The sci-fi legend on the downsides of living a long life.

Isaac Asimov
Isaac Asimov, here in the 1970s, addressed in his robot novels the implications of a very long life.

Photo by Mondadori Portfolio via Getty Images

Isaac Asimov was the foremost science fiction writer of the second half of the 20th century. He was notoriously prolific, churning out hundreds of books. Late in life, he reflected: “I wanted to write fictional history in which there are no true endings … in which, even when a problem is apparently solved, a new one arises to take its place. To this end, I sacrificed everything else.” Asimov’s style was that of the pulps he came up in. His characters are, by his own admission, cutouts; his prose is not subtle. But he was very good at what he set out to be good at—positing technological solutions to societal problems and then figuring out what new problems these solutions entailed.

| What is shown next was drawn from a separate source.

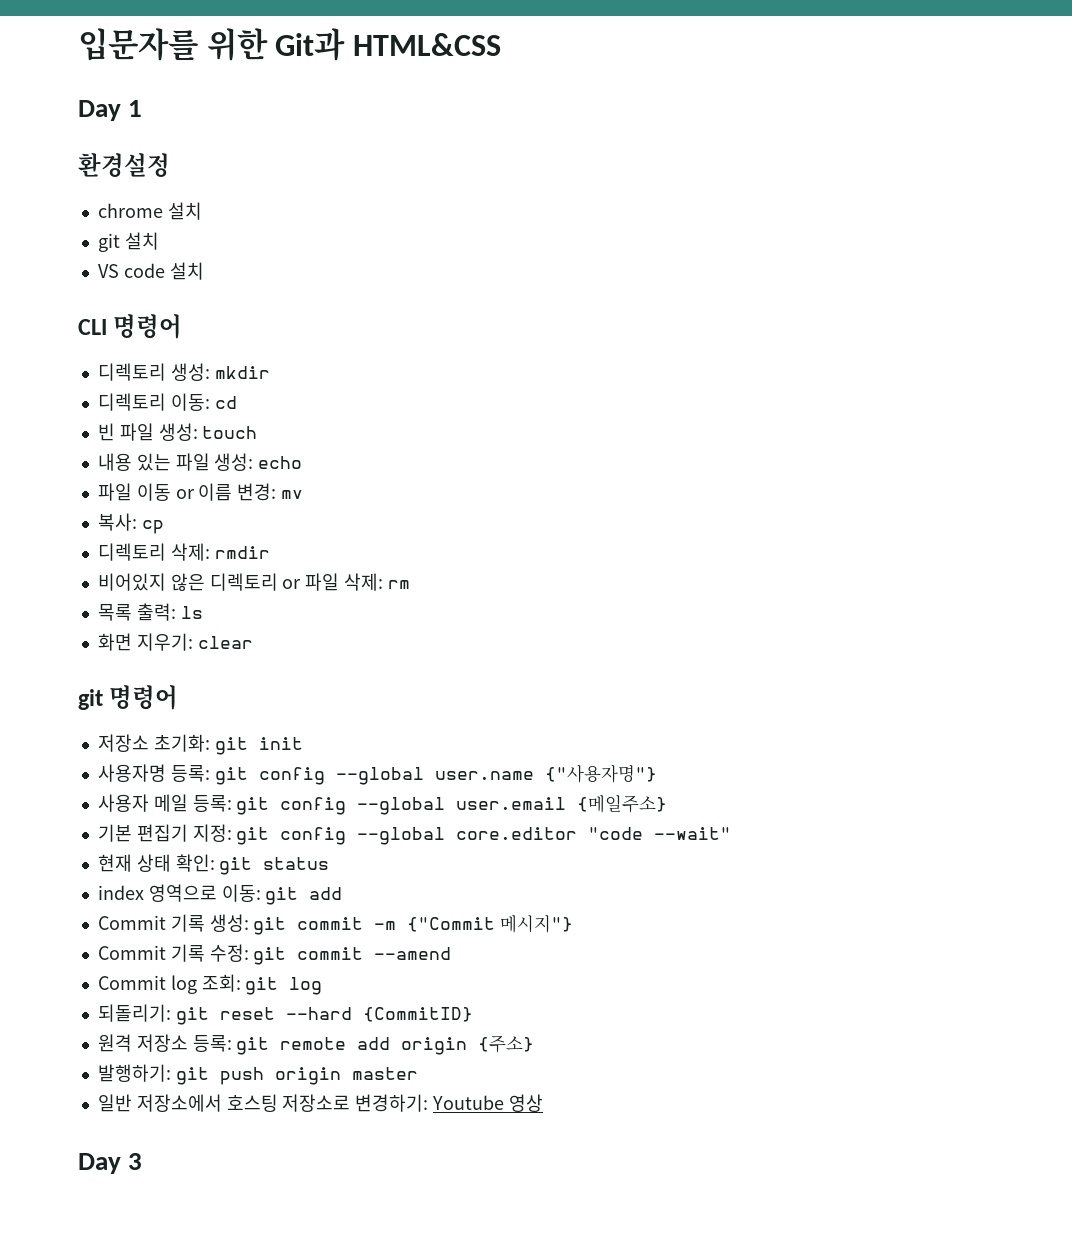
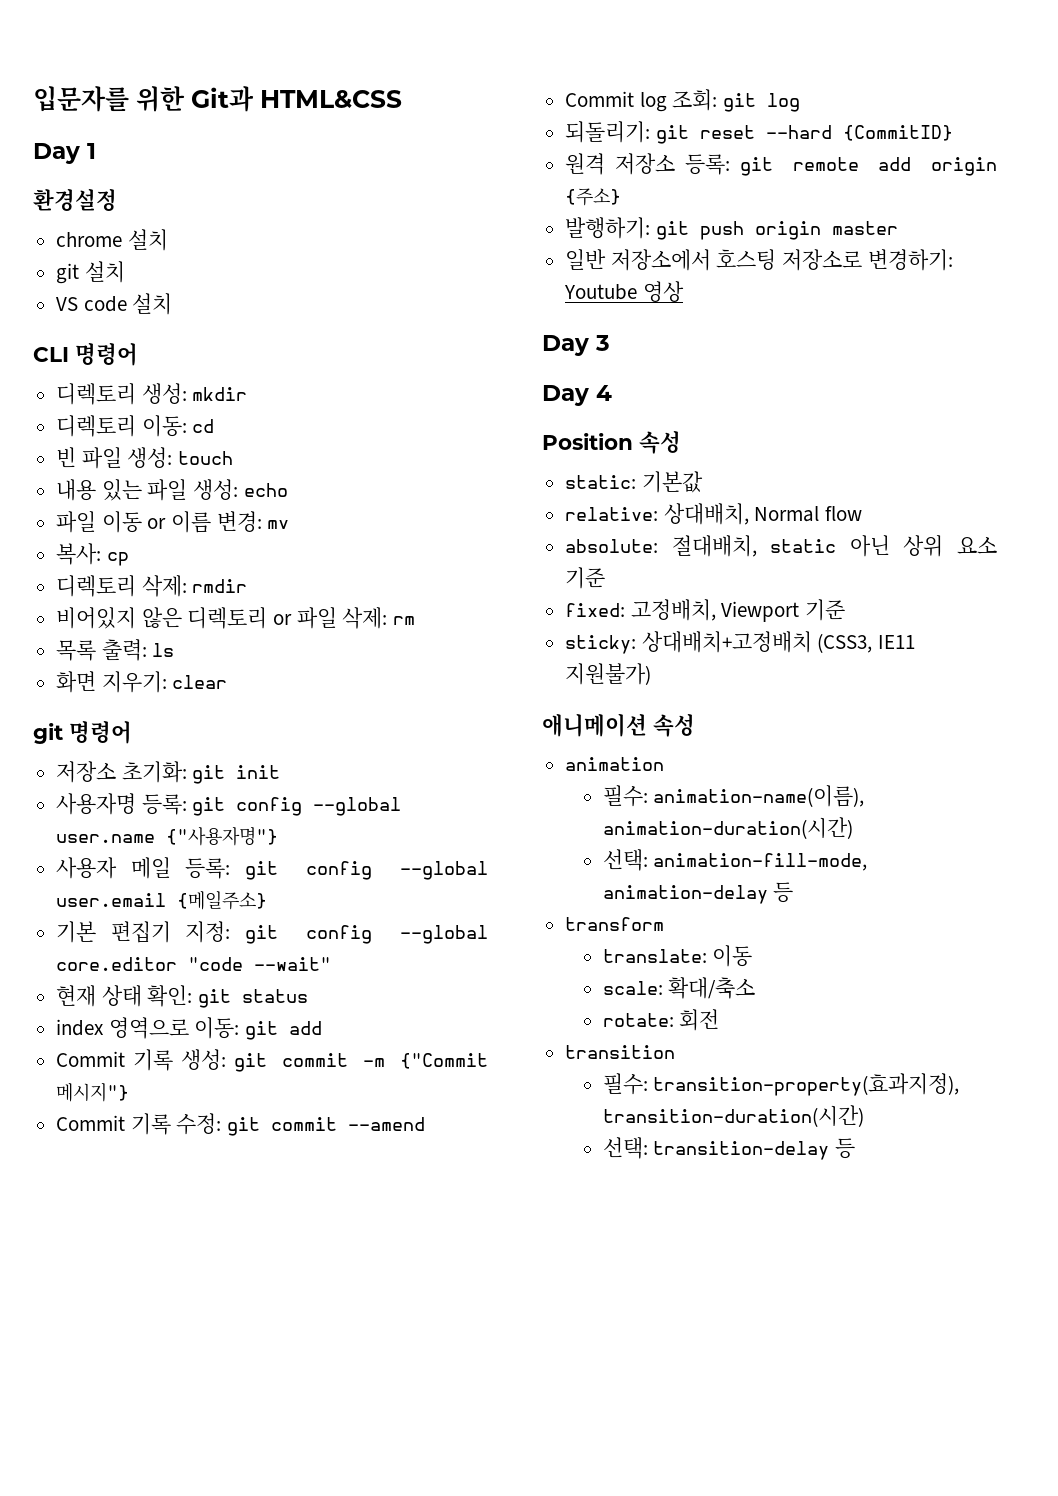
(143, 1161) none -> [542,385,612,406] [542,431,681,454] [565,471,703,493] [565,503,863,525] [565,535,997,557] [565,567,606,589] [565,599,846,622] [565,631,916,654] [565,663,652,685] [542,713,695,737] [565,757,665,771] [602,785,865,807] [602,817,853,839] [602,849,868,871] [602,882,794,904] [565,917,665,931] [602,945,753,967] [602,977,756,999] [602,1009,720,1031] [565,1045,676,1059] [602,1073,960,1096] [602,1105,864,1127] [602,1137,856,1160] // Day 4 // Position 속성 // static: 기본값 // relative: 상대배치, Normal flow // absolute: 절대배치, static 아닌 상위 요소 기준 // fixed: 고정배치, Viewport 기준 // sticky: 상대배치+고정배치 (CSS3, IE11 지원불가) // 애니메이션 속성 // animation // 필수: animation-name(이름), animation-duration(시간) // 선택: animation-fill-mode, animation-delay 등 // transform // translate: 이동 // scale: 확대/축소 // rotate: 회전 // transition // 필수: transition-property(효과지정), transition-duration(시간) // 선택: transition-delay 등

His laws of robotics, a schema for virtuous automation, were one such exploration. Because he explicitly wrote three laws, they were reified in the canon of science fiction, a process helped along when Will Smith probed their limits in a film adaptation. But Asimov was concerned not only with robots, but also with the implications of longer human lifespans. If we’re going to talk about the social and political consequences of longer lives—as Future Tense is doing with a special package—then we should listen to Asimov, who suggests longevity leads to selfishness and stasis.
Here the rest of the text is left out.